▸ Data extract

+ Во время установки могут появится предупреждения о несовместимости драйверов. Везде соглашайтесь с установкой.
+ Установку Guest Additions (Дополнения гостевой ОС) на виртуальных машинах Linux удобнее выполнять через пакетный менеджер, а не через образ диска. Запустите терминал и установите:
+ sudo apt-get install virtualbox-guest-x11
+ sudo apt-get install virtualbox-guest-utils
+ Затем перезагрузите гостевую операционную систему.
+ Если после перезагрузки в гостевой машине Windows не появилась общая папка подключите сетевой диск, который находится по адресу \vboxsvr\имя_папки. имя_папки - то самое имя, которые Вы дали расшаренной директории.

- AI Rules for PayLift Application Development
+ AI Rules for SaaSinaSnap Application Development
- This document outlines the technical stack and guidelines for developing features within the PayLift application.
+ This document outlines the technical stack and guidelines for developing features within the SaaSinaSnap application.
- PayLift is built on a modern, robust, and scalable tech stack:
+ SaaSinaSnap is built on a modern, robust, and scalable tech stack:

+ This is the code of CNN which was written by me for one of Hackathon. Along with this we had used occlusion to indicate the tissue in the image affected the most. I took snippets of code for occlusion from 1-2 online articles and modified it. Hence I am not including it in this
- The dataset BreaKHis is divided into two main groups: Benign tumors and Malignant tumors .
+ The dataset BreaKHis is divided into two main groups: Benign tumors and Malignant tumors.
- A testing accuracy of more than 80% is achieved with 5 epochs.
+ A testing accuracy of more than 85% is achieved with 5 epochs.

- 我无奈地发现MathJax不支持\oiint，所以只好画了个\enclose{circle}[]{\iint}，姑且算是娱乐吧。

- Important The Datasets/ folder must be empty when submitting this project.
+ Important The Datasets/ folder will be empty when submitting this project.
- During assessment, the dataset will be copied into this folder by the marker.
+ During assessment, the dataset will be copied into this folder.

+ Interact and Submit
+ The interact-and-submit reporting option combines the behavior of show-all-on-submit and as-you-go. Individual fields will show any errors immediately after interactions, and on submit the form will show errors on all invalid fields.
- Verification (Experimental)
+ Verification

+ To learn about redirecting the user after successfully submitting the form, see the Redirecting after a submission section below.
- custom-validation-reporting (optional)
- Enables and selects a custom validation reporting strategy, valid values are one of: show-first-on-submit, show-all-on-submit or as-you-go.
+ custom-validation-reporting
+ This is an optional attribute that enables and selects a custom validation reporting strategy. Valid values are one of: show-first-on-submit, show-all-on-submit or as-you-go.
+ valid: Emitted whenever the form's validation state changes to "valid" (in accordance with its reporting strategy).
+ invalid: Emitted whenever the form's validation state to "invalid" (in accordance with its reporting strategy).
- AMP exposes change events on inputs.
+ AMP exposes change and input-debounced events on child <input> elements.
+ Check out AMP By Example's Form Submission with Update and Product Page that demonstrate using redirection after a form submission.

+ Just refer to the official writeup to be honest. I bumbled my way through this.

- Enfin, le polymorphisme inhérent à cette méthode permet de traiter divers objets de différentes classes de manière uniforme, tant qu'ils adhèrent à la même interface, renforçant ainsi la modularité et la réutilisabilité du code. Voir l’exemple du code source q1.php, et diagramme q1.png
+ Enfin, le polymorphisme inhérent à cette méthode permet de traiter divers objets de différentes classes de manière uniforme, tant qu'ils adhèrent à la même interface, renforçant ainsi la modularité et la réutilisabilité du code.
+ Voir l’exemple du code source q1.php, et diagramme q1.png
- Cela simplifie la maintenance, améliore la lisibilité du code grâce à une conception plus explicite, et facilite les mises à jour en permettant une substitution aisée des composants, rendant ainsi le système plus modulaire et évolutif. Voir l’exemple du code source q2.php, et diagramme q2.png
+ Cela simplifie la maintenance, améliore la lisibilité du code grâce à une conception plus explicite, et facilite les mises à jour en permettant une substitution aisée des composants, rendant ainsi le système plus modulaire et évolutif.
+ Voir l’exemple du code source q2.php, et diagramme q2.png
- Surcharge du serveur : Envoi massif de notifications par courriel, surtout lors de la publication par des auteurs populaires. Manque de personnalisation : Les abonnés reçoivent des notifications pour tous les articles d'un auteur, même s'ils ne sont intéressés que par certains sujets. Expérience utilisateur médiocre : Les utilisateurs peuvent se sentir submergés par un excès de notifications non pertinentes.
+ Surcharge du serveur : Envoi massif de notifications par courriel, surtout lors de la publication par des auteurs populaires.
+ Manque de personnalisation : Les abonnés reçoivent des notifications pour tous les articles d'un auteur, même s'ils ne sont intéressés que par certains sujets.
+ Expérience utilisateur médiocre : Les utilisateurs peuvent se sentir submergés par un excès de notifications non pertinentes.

▸ Task objective
When a line of the records has the word "will", pick it out and copy it.

▸ Expected output
+ Important The Datasets/ folder will be empty when submitting this project.
- During assessment, the dataset will be copied into this folder by the marker.
+ During assessment, the dataset will be copied into this folder.
+ The interact-and-submit reporting option combines the behavior of show-all-on-submit and as-you-go. Individual fields will show any errors immediately after interactions, and on submit the form will show errors on all invalid fields.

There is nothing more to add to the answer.